- [Task]:
Find the word "none" in the data. Return every line where it appears.

[Stored entries]
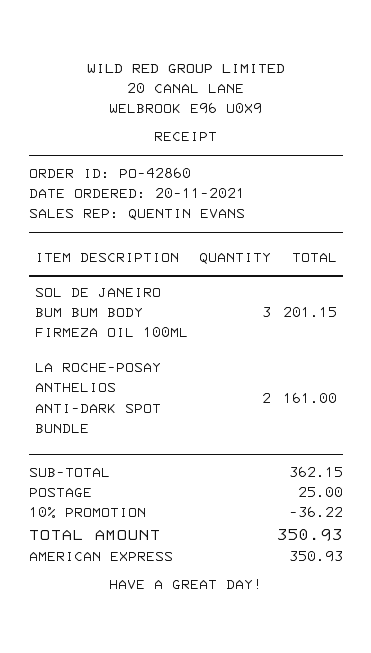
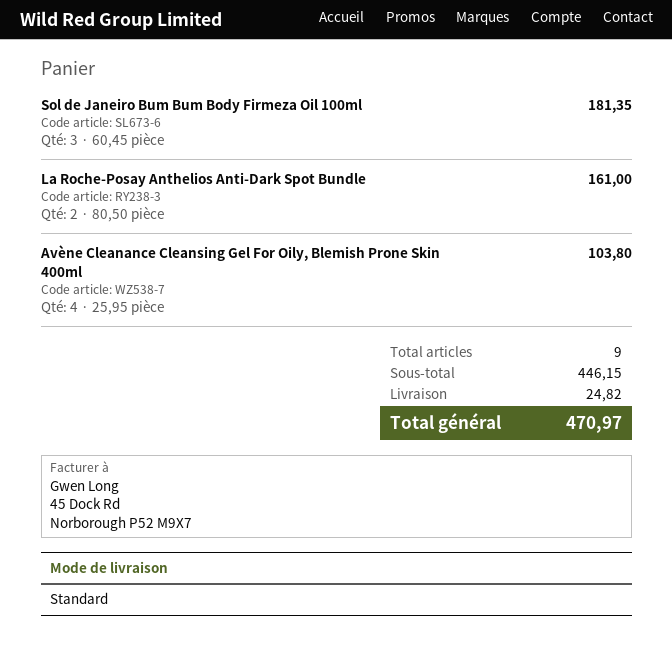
SOL DE JANEIRO BUM BUM BODY FIRMEZA OIL 100ML: 3 for 201.15 -> 3 for 181.35
Avène Cleanance Cleansing Gel For Oily, Blemish Prone Skin 400ml: none -> 4 for 103.80
subtotal: 362.15 -> 446.15
discount: 10% = 36.22 -> none
shipping: 25.00 -> 24.82
total: 350.93 -> 470.97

- [Worked solution]:
Avène Cleanance Cleansing Gel For Oily, Blemish Prone Skin 400ml: none -> 4 for 103.80
discount: 10% = 36.22 -> none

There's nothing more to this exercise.